3 Ways To Help You Become A More Engaged Parent

To strengthen our children means parents must be strong and engaged, too. Discover three ways Black folks can become more engaged parents
Shaun “SF” Banks creator of camp warrior king with his camp warrior king kids

As we continue our dialogue about how to strengthen and empower the Black community, we turn to a fascinating topic: How to be an engaged parent.

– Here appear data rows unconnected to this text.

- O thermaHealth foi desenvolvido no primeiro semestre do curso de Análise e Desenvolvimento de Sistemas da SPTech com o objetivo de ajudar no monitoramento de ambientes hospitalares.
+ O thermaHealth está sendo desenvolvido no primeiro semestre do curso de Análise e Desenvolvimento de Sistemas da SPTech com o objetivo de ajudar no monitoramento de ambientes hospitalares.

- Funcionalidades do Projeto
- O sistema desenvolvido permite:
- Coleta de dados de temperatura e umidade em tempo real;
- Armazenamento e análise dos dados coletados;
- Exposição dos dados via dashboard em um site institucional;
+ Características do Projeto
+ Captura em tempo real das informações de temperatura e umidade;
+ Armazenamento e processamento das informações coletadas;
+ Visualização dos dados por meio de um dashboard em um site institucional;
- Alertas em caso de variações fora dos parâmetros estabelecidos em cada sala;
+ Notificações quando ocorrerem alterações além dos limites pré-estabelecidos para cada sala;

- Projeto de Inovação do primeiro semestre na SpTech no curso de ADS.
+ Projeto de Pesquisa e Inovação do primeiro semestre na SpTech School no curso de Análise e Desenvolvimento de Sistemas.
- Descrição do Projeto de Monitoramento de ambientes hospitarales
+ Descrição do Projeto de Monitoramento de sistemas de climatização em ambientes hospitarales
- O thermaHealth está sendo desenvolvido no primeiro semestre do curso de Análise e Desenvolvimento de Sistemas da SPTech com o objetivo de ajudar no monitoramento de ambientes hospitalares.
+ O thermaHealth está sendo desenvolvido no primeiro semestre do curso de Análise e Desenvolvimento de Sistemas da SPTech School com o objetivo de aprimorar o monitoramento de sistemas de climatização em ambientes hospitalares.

Of course, one of the ways in which we can strengthen the Black community is by strengthening our children—which means our parents must be strong and engaged, too.

In this blog post, we’re looking at three ways we can become more engaged – involved, interested, and attentive parents.

The idea came to me after chatting with Shaun “SF” Banks, who has been involved in youth personal development for decades, on a recent episode of my podcast, Hey, I’m Listening!

Shaun created Camp Warrior King, which helps thousands of youth gain exposure to activities they would not normally have. He excels in motivating children to go after their dreams and educating families on effective ways to produce the best version of their children.

What stuck out to me during our discussion was how open Shaun is about what makes him afraid. Do you know what makes you afraid? Shaun is afraid of “fear” itself.

I recently read a wonderful book by Thich Nhat Hanh called Fear: Essential Wisdom for Getting Through the Storm. Thich explores our relationship with fear and how it can often hold us back or cause us to suffer needlessly. He goes on to offer some powerful insights and practical teachings on how we can develop a deep understanding of fear and use mindfulness to transform it into positive actions. It’s a great read for anyone looking to learn more about themselves and how they can overcome obstacles in life.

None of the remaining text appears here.